WHAT TO PRODUCE.
Give back an exact copy of the lines in the records below, from the line that has "GLOBAL Hackbeil -G12-: 3" through the line that has "total: 4327.80 -> 4032.97", and nothing besides.

SUPPLIED DATA.
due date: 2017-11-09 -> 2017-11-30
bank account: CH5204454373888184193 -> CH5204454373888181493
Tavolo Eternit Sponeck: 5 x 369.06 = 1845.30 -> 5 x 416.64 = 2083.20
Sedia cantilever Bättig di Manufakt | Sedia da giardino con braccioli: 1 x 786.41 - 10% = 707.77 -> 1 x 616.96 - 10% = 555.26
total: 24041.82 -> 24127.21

--

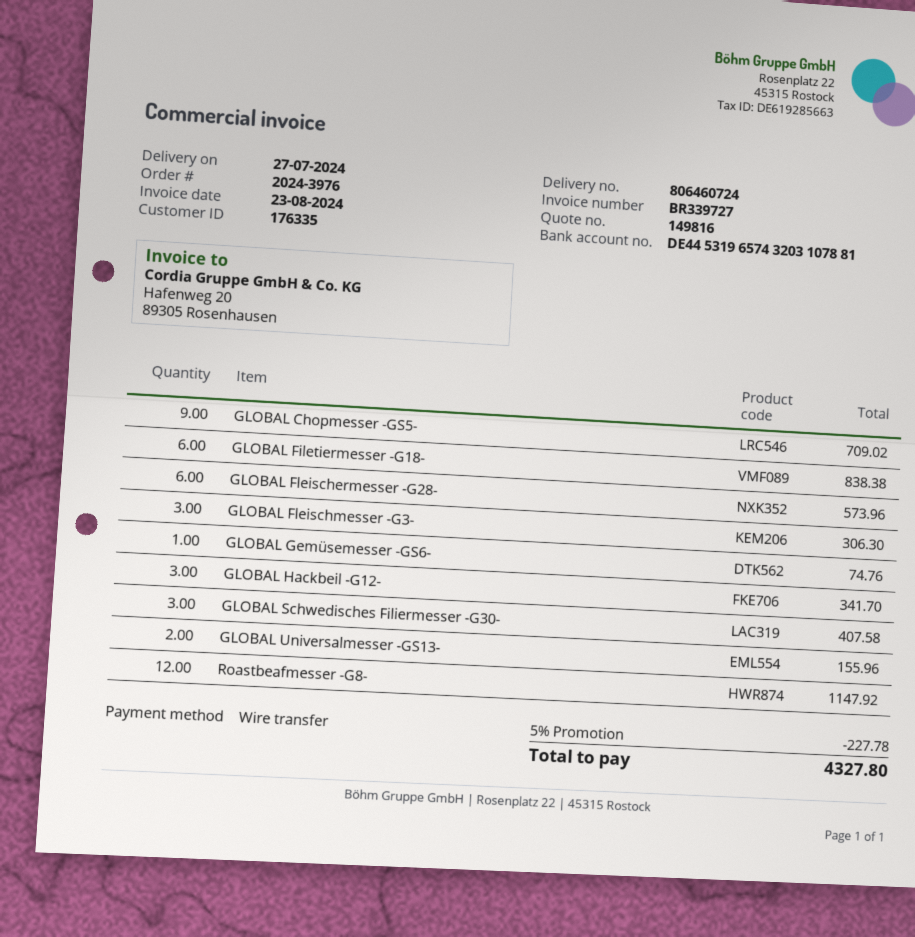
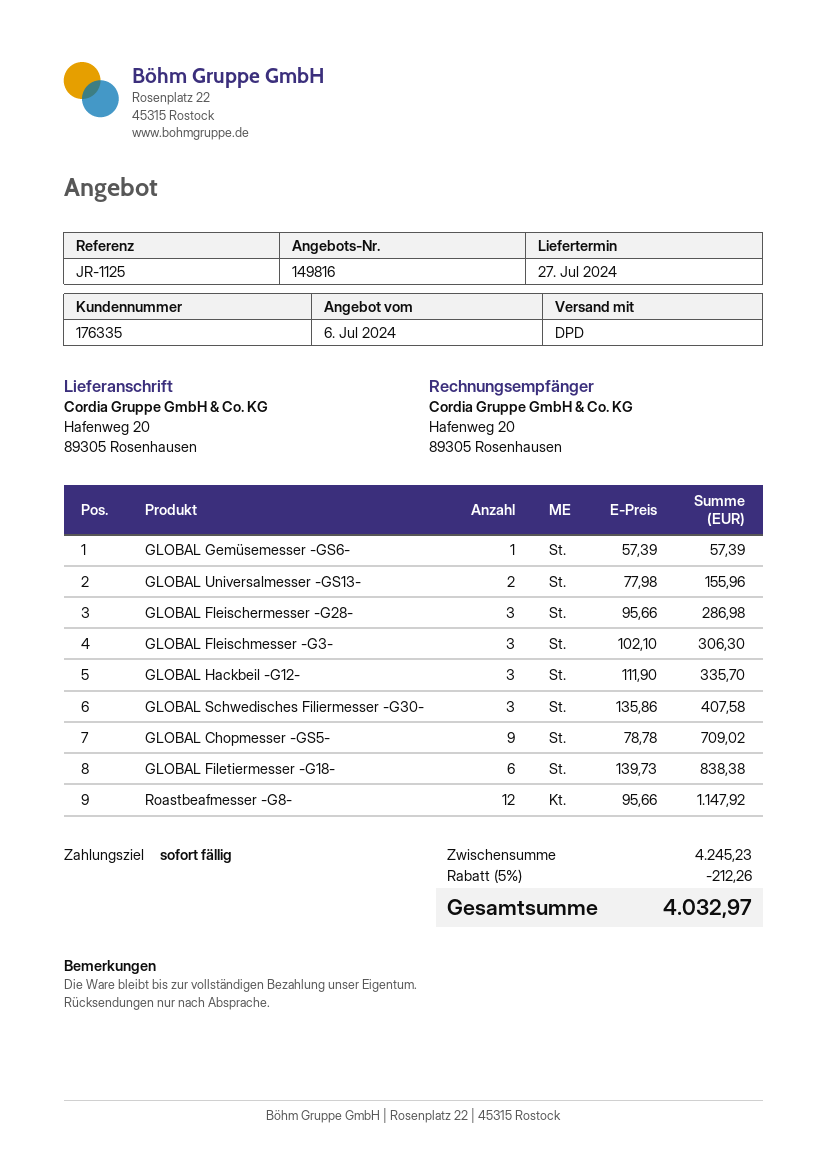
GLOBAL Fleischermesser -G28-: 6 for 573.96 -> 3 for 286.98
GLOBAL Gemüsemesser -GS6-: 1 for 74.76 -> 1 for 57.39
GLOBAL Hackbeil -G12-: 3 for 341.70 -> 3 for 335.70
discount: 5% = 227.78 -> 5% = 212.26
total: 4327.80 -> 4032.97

YOUR SOLUTION.
GLOBAL Hackbeil -G12-: 3 for 341.70 -> 3 for 335.70
discount: 5% = 227.78 -> 5% = 212.26
total: 4327.80 -> 4032.97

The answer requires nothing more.